## ABOUT THIS TASK
Look through the material below and give the number of lines holding "subtotal", with no other words.

Content starts

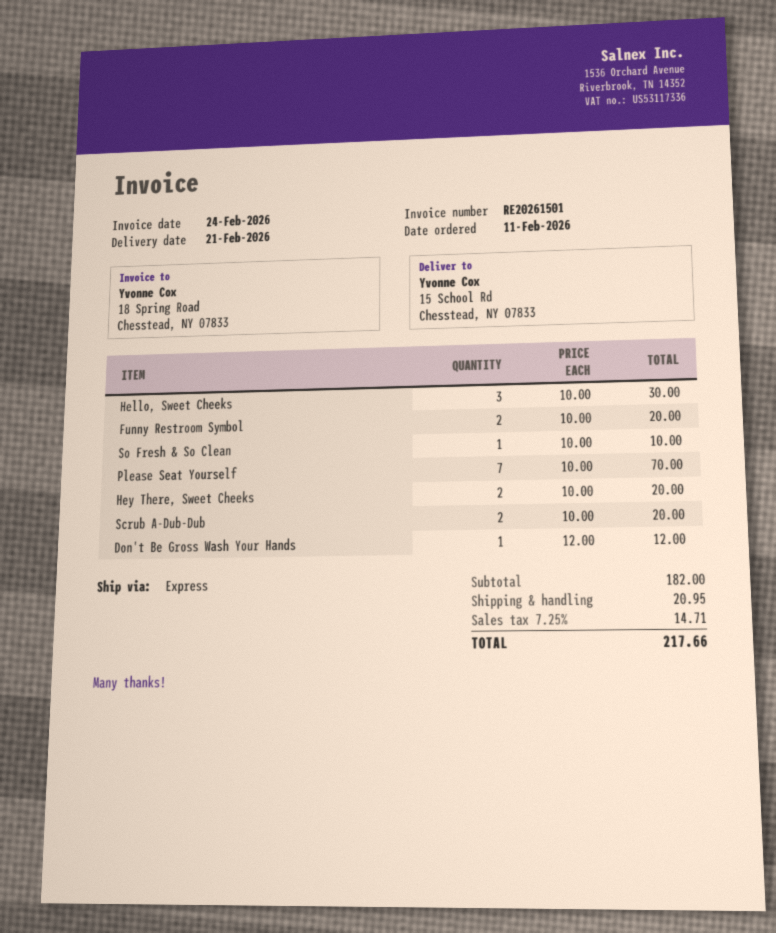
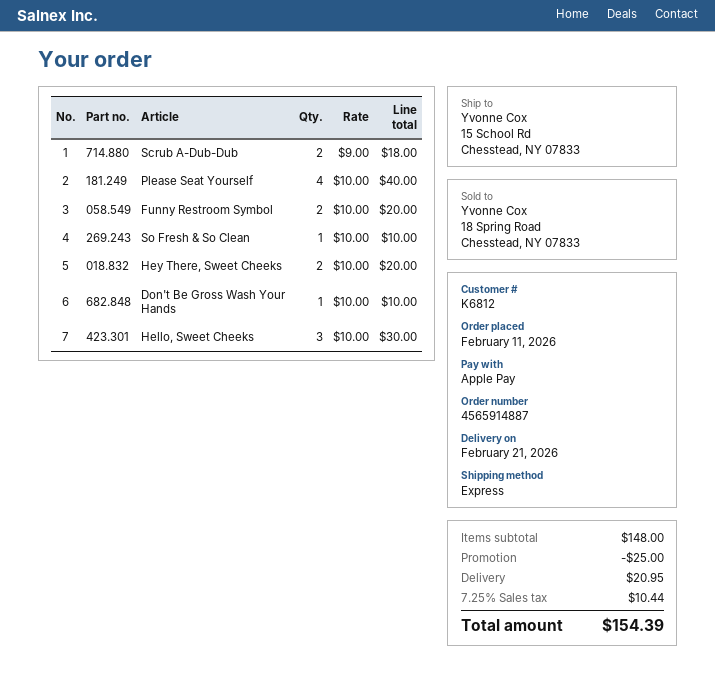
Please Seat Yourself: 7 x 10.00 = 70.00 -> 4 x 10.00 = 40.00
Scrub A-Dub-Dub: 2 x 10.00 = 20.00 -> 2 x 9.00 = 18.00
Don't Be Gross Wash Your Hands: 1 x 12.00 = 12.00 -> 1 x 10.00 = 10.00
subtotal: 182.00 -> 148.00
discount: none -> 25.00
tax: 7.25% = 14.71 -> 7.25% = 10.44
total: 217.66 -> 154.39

Content ends
Content starts

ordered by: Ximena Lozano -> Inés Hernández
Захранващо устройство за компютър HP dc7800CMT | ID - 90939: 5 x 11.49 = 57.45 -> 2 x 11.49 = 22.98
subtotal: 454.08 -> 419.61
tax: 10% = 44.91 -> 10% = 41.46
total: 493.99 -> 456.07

Content ends

## EXERCISE RESPONSE
2